Principle 5: System approach to management.
Principle 6: Continual improvement.
Principle 7: Factual approach to decision making.
Principle 8: Mutually beneficial supplier relationships.
These principles provide conceptual guidelines for any business. Furthermore, the International Organization for Standardization (ISO) with its “Technical Committee TC 211–Geographic information/Geomatics” has developed the ISO 19100 series of domain-oriented standards in the last decade, which are specifically dedicated to geographic information and its quality (ISO, 2002, ISO, 2003a, ISO, 2003b, ISO, 2005a, ISO, 2005b, ISO, 2005c, ISO, 2005d, ISO, 2006, ISO, 2007a, ISO, 2007b, ISO, 2007c, ISO, 2008, ISO, 2009a, ISO, 2009b). These standards address the basic issue; that is, how well the geographic world is represented by the data. The basic goal of these standards is to enable interaction of geospatial datasets between different data models and different applications. The importance of user awareness of where and how specific datasets can be used in their applications is growing with the growing number of different data models and different levels of quality of geospatial datasets.
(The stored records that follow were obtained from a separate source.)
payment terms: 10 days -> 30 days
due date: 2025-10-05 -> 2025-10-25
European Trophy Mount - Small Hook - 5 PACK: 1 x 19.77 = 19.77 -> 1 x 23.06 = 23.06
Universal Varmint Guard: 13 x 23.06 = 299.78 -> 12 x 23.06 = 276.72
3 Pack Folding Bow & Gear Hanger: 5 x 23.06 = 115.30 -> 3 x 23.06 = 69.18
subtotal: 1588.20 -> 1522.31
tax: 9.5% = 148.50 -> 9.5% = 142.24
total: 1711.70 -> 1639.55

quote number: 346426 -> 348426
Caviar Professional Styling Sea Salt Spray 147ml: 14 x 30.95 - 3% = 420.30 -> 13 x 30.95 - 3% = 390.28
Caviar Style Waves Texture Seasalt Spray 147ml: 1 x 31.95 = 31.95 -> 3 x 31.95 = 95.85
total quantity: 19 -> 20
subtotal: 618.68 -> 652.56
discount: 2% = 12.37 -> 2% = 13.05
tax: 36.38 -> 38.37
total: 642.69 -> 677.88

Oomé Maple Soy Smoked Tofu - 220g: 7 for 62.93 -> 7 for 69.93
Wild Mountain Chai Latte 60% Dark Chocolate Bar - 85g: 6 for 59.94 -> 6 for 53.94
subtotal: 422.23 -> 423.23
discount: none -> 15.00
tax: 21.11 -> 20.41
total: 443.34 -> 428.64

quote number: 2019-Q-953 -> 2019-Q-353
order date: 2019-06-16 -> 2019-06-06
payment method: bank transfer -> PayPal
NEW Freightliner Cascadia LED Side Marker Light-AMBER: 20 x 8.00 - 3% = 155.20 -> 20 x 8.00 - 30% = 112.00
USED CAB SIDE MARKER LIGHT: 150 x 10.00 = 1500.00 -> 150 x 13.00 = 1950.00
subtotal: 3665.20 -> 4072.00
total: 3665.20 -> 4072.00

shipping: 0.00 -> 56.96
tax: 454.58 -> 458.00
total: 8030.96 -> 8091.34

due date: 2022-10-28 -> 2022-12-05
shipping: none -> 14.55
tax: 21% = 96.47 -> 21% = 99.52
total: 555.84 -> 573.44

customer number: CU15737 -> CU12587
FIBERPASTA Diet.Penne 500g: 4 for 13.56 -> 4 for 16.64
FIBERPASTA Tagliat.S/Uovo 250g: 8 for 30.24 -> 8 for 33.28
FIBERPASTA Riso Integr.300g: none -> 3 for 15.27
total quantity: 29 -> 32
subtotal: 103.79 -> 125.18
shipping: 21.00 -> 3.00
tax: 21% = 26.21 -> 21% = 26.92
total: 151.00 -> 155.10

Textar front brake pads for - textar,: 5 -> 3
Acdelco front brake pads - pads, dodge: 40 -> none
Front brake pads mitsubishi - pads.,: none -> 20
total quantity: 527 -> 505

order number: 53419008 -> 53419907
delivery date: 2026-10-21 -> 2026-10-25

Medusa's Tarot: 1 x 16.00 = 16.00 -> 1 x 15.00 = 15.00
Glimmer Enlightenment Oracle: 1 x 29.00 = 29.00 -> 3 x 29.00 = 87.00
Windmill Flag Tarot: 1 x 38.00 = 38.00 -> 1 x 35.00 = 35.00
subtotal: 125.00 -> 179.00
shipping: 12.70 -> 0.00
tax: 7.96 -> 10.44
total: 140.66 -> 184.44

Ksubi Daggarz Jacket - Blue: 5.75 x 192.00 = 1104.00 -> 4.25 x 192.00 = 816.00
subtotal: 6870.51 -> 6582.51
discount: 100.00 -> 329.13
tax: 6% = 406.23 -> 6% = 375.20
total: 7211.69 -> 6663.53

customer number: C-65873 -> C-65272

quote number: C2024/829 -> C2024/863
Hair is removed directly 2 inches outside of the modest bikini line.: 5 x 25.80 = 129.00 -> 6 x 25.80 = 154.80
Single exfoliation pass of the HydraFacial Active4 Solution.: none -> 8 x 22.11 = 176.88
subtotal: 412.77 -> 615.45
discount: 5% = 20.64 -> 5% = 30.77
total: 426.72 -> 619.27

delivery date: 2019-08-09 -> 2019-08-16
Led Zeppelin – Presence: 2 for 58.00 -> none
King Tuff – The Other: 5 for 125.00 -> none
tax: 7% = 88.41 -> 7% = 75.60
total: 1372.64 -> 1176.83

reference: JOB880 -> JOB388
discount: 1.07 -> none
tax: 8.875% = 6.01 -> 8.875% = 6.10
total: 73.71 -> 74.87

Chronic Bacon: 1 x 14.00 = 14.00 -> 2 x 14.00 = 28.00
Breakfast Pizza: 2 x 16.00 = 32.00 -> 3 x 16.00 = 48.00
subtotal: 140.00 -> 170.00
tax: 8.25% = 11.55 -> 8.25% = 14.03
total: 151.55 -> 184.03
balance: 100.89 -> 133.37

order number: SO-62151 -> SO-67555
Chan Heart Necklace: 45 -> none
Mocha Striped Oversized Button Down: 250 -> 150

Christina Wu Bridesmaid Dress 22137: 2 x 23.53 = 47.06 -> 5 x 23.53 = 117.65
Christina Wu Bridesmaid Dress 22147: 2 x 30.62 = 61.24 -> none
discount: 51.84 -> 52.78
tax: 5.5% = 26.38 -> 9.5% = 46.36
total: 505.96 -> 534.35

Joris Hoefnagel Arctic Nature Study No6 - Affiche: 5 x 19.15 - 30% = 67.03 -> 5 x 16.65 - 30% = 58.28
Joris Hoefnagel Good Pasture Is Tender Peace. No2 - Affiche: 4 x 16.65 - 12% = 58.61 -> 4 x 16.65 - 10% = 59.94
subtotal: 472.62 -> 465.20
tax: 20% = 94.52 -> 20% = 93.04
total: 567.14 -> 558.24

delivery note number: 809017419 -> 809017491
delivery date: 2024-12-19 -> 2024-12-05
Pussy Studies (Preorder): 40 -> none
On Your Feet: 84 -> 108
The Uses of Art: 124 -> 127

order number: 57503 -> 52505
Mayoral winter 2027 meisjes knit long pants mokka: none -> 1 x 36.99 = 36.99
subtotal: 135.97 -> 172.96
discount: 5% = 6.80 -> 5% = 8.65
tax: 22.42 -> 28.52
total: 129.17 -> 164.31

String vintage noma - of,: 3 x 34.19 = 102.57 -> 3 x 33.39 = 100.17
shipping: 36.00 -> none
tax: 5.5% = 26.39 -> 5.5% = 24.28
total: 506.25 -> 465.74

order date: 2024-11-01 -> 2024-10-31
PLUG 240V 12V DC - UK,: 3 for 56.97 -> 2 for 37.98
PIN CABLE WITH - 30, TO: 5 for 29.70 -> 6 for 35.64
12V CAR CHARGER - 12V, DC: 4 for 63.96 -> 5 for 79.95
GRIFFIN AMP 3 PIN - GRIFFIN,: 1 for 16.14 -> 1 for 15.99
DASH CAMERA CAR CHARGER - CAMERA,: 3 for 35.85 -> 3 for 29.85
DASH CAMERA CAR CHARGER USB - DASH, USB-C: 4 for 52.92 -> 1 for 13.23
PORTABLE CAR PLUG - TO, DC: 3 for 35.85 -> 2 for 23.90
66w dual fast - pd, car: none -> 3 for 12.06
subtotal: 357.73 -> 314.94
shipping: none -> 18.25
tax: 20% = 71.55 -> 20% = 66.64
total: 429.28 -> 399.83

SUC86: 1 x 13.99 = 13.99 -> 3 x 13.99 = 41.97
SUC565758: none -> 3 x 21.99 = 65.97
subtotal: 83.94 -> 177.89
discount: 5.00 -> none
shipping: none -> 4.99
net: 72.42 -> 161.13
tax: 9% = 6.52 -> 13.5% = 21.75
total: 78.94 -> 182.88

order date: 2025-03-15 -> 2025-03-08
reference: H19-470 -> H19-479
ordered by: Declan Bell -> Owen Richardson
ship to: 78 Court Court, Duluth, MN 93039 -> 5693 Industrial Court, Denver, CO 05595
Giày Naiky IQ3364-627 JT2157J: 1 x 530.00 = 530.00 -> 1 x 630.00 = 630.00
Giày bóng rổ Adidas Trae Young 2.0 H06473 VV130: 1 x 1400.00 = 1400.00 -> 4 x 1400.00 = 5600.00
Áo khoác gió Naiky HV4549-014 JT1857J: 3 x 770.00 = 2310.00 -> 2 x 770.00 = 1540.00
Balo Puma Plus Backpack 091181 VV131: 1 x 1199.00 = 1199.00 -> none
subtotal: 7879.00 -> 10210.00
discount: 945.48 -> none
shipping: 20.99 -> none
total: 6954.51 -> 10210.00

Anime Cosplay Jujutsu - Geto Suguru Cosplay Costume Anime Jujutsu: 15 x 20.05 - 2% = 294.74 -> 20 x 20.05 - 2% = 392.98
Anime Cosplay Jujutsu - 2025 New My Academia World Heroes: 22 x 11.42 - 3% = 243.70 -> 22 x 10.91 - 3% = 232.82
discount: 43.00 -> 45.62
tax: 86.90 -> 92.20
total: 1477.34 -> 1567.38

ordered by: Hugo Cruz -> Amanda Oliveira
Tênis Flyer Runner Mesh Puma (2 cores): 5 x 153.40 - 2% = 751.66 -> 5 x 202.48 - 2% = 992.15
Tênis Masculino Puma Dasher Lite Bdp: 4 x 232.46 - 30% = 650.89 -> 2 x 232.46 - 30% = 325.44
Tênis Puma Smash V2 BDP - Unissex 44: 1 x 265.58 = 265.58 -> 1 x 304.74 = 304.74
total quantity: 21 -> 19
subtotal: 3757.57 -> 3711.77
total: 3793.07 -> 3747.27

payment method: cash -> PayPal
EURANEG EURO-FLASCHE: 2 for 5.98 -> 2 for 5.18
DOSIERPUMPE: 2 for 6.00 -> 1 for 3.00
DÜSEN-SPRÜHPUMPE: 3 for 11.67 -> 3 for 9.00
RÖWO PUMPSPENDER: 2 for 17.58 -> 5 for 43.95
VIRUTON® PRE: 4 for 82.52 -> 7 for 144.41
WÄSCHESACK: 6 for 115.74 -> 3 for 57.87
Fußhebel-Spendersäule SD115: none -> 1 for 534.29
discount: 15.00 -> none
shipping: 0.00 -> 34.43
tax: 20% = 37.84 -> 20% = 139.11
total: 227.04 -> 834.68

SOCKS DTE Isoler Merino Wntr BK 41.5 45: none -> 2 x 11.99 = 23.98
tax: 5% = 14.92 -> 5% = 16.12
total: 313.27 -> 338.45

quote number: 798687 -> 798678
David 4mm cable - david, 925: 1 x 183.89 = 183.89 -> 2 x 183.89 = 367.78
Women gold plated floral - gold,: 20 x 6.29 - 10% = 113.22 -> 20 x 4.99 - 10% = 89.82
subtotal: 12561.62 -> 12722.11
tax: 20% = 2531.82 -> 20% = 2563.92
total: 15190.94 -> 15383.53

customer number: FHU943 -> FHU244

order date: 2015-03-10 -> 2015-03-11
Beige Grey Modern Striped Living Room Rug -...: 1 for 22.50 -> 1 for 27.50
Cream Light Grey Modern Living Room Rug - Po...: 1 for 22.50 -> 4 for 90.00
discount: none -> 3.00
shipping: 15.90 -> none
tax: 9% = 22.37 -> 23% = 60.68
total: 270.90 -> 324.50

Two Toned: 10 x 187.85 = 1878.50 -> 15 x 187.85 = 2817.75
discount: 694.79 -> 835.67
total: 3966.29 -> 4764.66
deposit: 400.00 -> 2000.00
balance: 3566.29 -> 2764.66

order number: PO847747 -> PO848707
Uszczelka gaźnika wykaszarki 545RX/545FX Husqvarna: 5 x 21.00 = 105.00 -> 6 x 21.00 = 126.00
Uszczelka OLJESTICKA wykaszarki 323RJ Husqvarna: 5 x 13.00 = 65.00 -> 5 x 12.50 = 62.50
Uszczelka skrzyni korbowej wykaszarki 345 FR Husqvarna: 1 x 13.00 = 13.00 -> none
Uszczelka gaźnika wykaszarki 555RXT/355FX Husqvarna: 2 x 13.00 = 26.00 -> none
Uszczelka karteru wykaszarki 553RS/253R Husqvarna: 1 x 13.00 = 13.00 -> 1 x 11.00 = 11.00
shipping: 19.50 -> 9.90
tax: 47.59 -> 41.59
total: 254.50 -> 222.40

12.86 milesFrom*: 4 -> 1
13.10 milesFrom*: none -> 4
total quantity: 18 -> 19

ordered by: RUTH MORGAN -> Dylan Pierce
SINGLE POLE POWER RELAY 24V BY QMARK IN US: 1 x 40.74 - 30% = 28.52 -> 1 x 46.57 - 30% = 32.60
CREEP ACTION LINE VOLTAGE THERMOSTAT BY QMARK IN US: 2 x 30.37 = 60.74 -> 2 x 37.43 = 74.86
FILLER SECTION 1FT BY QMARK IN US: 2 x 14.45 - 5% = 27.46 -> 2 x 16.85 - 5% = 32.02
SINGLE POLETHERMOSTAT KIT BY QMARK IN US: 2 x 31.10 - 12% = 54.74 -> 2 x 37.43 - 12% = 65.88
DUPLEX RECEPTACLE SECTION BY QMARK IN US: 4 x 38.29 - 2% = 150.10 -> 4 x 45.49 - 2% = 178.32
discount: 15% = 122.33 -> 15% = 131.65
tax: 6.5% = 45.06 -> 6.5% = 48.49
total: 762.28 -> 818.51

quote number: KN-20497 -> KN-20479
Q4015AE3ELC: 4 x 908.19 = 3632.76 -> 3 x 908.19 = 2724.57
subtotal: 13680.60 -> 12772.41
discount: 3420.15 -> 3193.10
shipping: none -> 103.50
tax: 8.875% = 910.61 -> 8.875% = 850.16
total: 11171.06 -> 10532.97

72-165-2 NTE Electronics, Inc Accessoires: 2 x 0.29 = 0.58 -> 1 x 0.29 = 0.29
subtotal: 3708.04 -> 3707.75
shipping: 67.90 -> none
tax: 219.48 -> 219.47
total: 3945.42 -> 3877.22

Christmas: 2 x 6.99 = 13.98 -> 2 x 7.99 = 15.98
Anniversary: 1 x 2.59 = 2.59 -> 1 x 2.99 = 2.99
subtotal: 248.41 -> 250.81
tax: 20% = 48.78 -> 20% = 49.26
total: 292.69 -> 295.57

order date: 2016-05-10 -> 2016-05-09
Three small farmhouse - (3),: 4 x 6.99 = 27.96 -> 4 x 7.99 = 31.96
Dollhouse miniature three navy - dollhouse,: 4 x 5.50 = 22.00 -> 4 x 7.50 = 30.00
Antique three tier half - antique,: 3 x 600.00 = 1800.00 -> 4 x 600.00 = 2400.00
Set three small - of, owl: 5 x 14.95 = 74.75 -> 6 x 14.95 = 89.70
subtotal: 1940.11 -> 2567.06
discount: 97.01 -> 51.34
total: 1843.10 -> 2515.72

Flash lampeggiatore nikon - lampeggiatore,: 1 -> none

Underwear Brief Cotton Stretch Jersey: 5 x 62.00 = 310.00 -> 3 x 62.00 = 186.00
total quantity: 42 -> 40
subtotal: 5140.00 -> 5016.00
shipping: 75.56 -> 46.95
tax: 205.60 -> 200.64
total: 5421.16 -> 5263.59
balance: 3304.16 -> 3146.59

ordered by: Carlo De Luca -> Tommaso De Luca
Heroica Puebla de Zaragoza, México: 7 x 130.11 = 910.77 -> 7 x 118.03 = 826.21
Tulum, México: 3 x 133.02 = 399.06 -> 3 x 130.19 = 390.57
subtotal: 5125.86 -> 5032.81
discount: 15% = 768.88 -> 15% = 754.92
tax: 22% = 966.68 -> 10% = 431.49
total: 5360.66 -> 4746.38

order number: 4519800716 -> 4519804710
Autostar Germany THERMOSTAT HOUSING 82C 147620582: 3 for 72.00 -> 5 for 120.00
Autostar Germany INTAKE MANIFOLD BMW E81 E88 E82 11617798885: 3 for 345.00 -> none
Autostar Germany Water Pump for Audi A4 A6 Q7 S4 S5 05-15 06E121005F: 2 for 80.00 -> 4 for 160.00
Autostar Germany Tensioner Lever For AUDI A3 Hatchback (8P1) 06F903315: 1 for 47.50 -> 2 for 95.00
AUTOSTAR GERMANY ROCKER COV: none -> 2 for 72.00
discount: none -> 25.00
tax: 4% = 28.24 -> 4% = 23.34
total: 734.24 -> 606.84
Among the important aspects of these standards is the efficient and effective global dissemination of geospatial data and technologies as well as good practices, thus contributing to global economic and social progress.
Among these standards, ISO 19113 (ISO, 2005b), ISO 19114 (ISO, 2005c), and ISO 19115 (ISO, 2005d) establish principles for describing the quality of geographic data in the quality-evaluation process and summarize quality into the following well-known elements:
Positional accuracy.
Temporal accuracy.
Semantic, thematic, or attribute accuracy.
Logical consistency.
Completeness.
Knowledge about spatial data quality is contained in metadata, which are communicated to users through transmission of datasets by data producers.
Daily practice in the geospatial community shows numerous and constant efforts among geospatial data producers and providers to improve the quality of geospatial data, and also to make it possible for users of geospatial data to understand the effects of data quality on their work. Although geospatial data producers usually know the data they produce and their quality in detail, geospatial data users, with the exception of users within professional geospatial communities (e.g., GEOSS, etc.), mostly find information on quality too complicated and therefore either do not understand these quality details or do not even care about them. We all need to improve the understanding of geospatial data quality and its effects.
Several methodologies are known for how user requirements are turned into the quality requirements that have been developed and applied in recent decades, such as the approaches of Total Quality Management (TQM) and Workflow Management (WFM; Radwan et al., 2001). These include Quality Function Deployment (QFD), a method of Decision Support Systems (DSS) to transform user demands into design quality (Akao, 1994). QFD helps transform customer needs, using a market research technique termed Voice of the Customer (VOC) in business and information technology, into engineering characteristics and appropriate test methods for a product or service, as well as exploring how to turn user input into innovation (Ulwick, 2002). Extensive discussions on these approaches can be found in a variety of literature (e.g., Burstein and Holsapple, 2008). In this regard, Geographic Information Systems (GIS) are also described in the literature as a tool of Spatial DSS (Pick, 2005).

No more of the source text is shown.